--- Material for the task ---

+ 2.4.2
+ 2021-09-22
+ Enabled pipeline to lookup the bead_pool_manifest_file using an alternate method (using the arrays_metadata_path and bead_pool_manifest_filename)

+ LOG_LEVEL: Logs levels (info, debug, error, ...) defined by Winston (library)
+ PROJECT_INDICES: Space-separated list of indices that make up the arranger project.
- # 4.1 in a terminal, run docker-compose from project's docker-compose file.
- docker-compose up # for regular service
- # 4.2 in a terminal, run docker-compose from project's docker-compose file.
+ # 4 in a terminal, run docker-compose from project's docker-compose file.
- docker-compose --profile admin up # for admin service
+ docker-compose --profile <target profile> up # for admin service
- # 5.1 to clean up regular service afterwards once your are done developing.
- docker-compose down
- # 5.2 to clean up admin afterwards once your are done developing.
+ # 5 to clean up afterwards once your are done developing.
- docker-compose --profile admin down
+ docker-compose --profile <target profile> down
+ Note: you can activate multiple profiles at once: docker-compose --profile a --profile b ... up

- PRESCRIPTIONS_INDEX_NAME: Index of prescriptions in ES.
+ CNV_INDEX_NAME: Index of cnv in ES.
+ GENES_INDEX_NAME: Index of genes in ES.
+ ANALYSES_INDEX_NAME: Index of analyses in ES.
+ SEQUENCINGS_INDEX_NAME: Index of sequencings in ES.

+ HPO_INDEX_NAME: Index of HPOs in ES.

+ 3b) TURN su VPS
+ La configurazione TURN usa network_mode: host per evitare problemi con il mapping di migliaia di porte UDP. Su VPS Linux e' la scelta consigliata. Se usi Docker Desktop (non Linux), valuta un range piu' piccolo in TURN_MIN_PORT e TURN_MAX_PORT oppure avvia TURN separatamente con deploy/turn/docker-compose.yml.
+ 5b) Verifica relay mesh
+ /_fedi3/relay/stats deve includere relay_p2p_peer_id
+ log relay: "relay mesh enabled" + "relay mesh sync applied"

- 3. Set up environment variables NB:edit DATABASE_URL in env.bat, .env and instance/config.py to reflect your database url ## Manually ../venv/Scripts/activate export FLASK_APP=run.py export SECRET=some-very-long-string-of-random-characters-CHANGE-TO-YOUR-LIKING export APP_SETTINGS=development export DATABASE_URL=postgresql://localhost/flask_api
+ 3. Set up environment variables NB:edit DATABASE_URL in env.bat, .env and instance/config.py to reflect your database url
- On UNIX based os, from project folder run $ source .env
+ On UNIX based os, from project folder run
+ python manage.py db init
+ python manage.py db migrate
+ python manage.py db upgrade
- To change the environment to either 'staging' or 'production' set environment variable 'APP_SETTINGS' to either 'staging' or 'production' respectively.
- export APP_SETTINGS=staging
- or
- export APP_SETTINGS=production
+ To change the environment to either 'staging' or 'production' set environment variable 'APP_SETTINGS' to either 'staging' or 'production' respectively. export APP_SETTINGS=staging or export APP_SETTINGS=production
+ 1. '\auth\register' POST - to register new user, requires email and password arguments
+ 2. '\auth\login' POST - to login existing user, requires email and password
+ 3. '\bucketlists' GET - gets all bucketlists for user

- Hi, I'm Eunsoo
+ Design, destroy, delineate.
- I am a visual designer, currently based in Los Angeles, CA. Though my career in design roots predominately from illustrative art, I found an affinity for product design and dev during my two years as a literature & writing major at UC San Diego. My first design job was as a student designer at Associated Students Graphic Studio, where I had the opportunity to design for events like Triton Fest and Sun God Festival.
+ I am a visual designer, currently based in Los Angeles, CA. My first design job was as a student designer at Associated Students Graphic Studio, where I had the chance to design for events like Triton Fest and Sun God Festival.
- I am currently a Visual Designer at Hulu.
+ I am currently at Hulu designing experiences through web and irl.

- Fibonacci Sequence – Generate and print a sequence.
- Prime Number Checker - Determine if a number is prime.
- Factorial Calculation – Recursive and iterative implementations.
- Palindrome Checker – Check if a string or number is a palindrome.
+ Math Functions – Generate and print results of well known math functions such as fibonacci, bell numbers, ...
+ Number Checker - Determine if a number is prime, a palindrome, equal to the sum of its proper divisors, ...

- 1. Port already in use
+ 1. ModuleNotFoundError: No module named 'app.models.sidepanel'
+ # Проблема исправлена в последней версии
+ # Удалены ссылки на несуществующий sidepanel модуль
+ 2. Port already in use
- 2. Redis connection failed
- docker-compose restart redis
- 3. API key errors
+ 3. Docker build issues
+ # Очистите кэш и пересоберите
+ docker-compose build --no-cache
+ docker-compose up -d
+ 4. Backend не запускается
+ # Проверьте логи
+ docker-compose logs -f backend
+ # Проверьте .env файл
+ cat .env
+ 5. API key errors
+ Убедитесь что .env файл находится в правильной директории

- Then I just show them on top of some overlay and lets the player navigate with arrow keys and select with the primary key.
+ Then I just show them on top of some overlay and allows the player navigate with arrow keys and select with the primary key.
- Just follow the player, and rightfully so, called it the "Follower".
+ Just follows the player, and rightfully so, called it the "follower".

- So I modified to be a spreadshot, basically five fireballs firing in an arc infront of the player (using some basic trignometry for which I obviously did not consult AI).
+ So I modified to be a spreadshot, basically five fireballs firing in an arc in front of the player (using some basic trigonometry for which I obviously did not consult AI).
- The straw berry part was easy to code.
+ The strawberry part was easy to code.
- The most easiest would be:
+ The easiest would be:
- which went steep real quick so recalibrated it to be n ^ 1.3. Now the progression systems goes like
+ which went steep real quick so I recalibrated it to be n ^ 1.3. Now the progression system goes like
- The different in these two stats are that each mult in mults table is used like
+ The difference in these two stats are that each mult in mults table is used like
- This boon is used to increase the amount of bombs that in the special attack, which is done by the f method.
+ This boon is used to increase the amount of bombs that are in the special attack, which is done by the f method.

---

■ **How to complete this task**:
Look above for the line containing "- export APP_SETTINGS=staging" and the line containing "bell numbers, ...". Transcribe both, with the lines between them, exactly.

■ **Response for this exercise**:
- export APP_SETTINGS=staging
- or
- export APP_SETTINGS=production
+ To change the environment to either 'staging' or 'production' set environment variable 'APP_SETTINGS' to either 'staging' or 'production' respectively. export APP_SETTINGS=staging or export APP_SETTINGS=production
+ 1. '\auth\register' POST - to register new user, requires email and password arguments
+ 2. '\auth\login' POST - to login existing user, requires email and password
+ 3. '\bucketlists' GET - gets all bucketlists for user

- Hi, I'm Eunsoo
+ Design, destroy, delineate.
- I am a visual designer, currently based in Los Angeles, CA. Though my career in design roots predominately from illustrative art, I found an affinity for product design and dev during my two years as a literature & writing major at UC San Diego. My first design job was as a student designer at Associated Students Graphic Studio, where I had the opportunity to design for events like Triton Fest and Sun God Festival.
+ I am a visual designer, currently based in Los Angeles, CA. My first design job was as a student designer at Associated Students Graphic Studio, where I had the chance to design for events like Triton Fest and Sun God Festival.
- I am currently a Visual Designer at Hulu.
+ I am currently at Hulu designing experiences through web and irl.

- Fibonacci Sequence – Generate and print a sequence.
- Prime Number Checker - Determine if a number is prime.
- Factorial Calculation – Recursive and iterative implementations.
- Palindrome Checker – Check if a string or number is a palindrome.
+ Math Functions – Generate and print results of well known math functions such as fibonacci, bell numbers, ...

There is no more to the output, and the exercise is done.